Steppers skip steps if you are asking for more torque than they can deliver. No other reason. It might be: 1) too small of a stepper motor, so it can not deliver sufficient torque for maximum load, 2) too small of a driver that can not deliver the current needed for the motor to reach its rated torque, 3) software bug that tries to accelerate the motor faster than it is capable of under the load at hand, 4) software bug that throttles the driver.
They all boil down to commanded torque greater that the system is capable of delivering. Fix your design. Be suspicious of software trying to accelerate too aggressively under load.
I have cut a lot of metal on a Tormach PCNC 1100 Series 3 machine, with steppers. NEVER had an issue. Correctly designed stepper systems DO NOT miss steps.
That said, servos systems typically are capable of greater accelerations for a motor of a give volume and current load, because of the closed-loop control. Use servos for speed, not because you are afraid of skipped steps from a stepper.
Correctly designed stepper based systems use encoders or other feedback mechanisms to detect missed steps and correct for them. Open loop systems will always miss steps, and most hobbyist aimed gear is open loop because it is super cheap.
FWIW I designed and built CNC equipment for a living.
As for the Tormach machines, they use 3 phase, not 2 phase steppers, and use current sensing on the stepper outputs to give them a feedback mechanism, and an encoder to close the loop completely these drivers and stepper motors are better than the ordinary two phase kind that you find in regular hobbyist aimed gear.
You're not wrong, and when the part being cut is worth 5 figures for the raw stock, it's probably a criticality, but it's important to not gatekeep this process, lest it become a no-true-scotsman kind of thing.
I built a couple of 3d printers from scratch BECAUSE the various components were cheap and approachable. Haven't done CNC because my interests haven't taken me there...but the thing about advancement is: While one fella is saying 'You can't do it that way!' someone comes around and does it that way, and the first person is left in the dust.
You can't really stop Laser printers from dropping to many thousands of dollars to $70...all you can do is ride the wave.

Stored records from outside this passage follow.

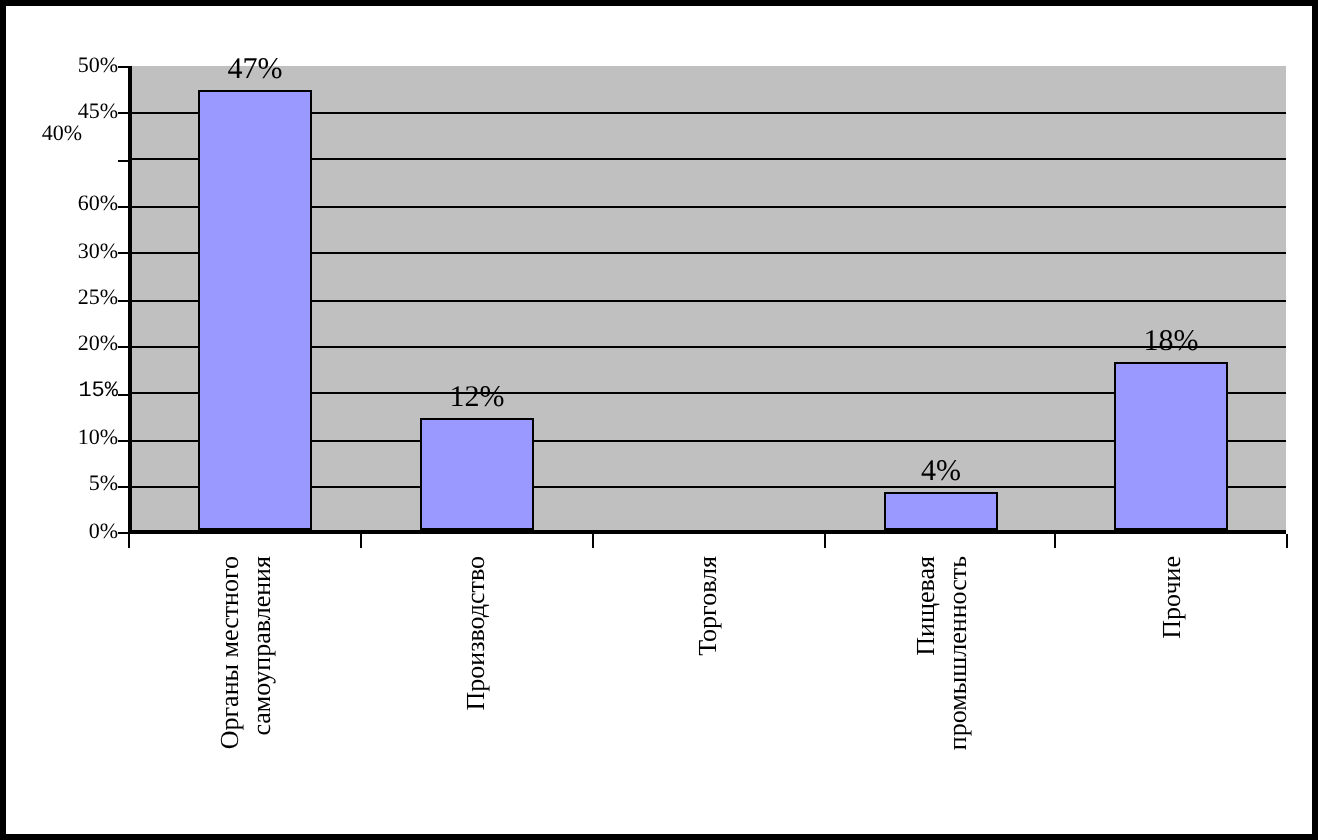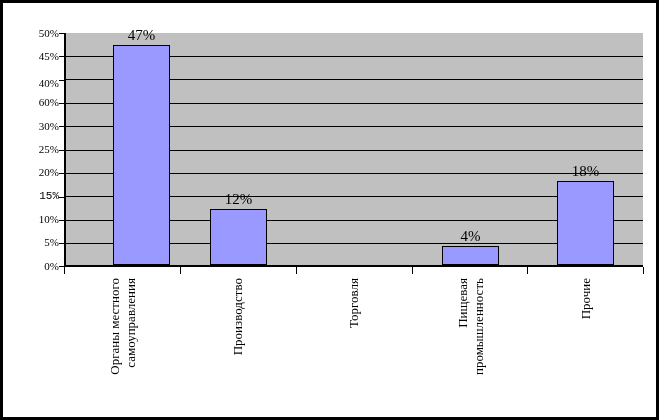--- a/index.html
+++ b/index.html
@@ -134,21 +134,21 @@
   }
 </style>
 </head>
 <body>
 
 <div id="chart-frame">
 
   <div id="y-axis-labels">
     <div class="y-tick-label" style="top:23px;">50%</div>
     <div class="y-tick-label" style="top:46px;">45%</div>
-    <div class="y-tick-label" style="top:73px;">40%</div>
+    <div class="y-tick-label" style="top:57px;text-align:center;">40%</div>
     <div class="y-tick-label" style="top:92px;">60%</div>
     <div class="y-tick-label" style="top:116px;">30%</div>
     <div class="y-tick-label" style="top:139px;">25%</div>
     <div class="y-tick-label" style="top:162px;text-align:right;">20%</div>
     <div class="y-tick-label" style="top:186px;font-family:Liberation Mono, monospace;">15%</div>
     <div class="y-tick-label" style="top:209px;">10%</div>
     <div class="y-tick-label" style="top:232px;">5%</div>
     <div class="y-tick-label" style="top:256px;">0%</div>
 
     <div class="y-tick-mark" style="top:30px;"></div>
@@ -169,21 +169,21 @@
     <div class="gridline" style="top:46px;"></div>
     <div class="gridline" style="top:70px;"></div>
     <div class="gridline" style="top:93px;"></div>
     <div class="gridline" style="top:117px;"></div>
     <div class="gridline" style="top:140px;"></div>
     <div class="gridline" style="top:163px;"></div>
     <div class="gridline" style="top:187px;"></div>
     <div class="gridline" style="top:210px;"></div>
     <div class="gridline" style="top:232px;"></div>
 
-    <div class="bar-slot" style="left:18px;   width:115px;margin-top:28px;">
+    <div class="bar-slot" style="left:4px;   width:115px;margin-top:28px;">
       <div class="bar" style="height:220px;"></div>
       <div class="bar-value" style="bottom:222px;">47%</div>
     </div>
 
     <div class="bar-slot" style="left:115px; width:115px;">
       <div class="bar" style="height:56px;"></div>
       <div class="bar-value" style="bottom:58px;">12%</div>
     </div>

That's not necessarily true, it all depends on what your desired outcome is. Stepper systems can be open loop as long as you're aware of what the torque threshold is and make sure you don't exceed that. Obviously a crash would exceed that, but there's ways to detect that (e.g., stallguard on Trinamics stuff) without adding an encoder. The whole point of open-loop stepper systems is that you make sure you stay under the torque limit by a margin (say, 30% or so) and you are fine. A properly designed system should never lose steps ever, besides in a crash event. Or if you load it up with too much side force, but you can get that on any machine.
Servos and closed loop systems are almost mandatory on large commercial mills due to the sheer scale and mass involved, but they’re not as mandatory on the hobby level.
In practice, hobby level machines don’t have near enough rigidity or spindle power to warrant high movement forces in the first place.
Nearly all of the hobby CNC machines on the market use open-loop steppers. They’re definitely not losing steps during normal operation.
The topic of steppers vs servos has been covered over and over on every hobby CNC forum for the past two decades. Closed loop systems are great if someone has extra budget to spare, but they’re unnecessary for machines using hobby-level spindle power.
Stepper motors also have resonances that you can excite with typical step pulse trains, that can also lead to missed steps while technically not overstepping the torque budget.
You can work around those resonance points quite well if you know what you are doing, the trick is to realize that the back-EMF around those resonance points can be so high that your stepper is momentarily generating power rather than consuming it. If you try to force it through that point by adding more current then the stepper will stall completely. A properly designed driver that is matched to the load of the stepper will use a complex voltage/current model that will drive the stepper just right to avoid this problem.
This technology originated with the Berger-Lahr company in concert with an Italian driver manufacturer for five phase stepper motors, which were the first to be driven past this resonance point, the tech was then perfected and adapted to other, cheaper steppers as well.
That is exactly what it does. This is also a setup that will work fine, but it is actually much closer to how a servo would operate and negates quite a bit of the cost difference due to the far more expensive drivers, with encoders and current sensing on the stepper wires.
The encoders will tell you when to increase power because you're about to miss a step, the expected movement is lagging compared to the amount of input current. The current sensing will help you to detect tool strike situations before damage is done to the motors due to overcurrent.
They all boil down to commanded torque greater that the system is capable of delivering. Fix your design. Be suspicious of software trying to accelerate too aggressively under load.
I have cut a lot of metal on a Tormach PCNC 1100 Series 3 machine, with steppers. NEVER had an issue. Correctly designed stepper systems DO NOT miss steps.
That said, servos systems typically are capable of greater accelerations for a motor of a give volume and current load, because of the closed-loop control. Use servos for speed, not because you are afraid of skipped steps from a stepper.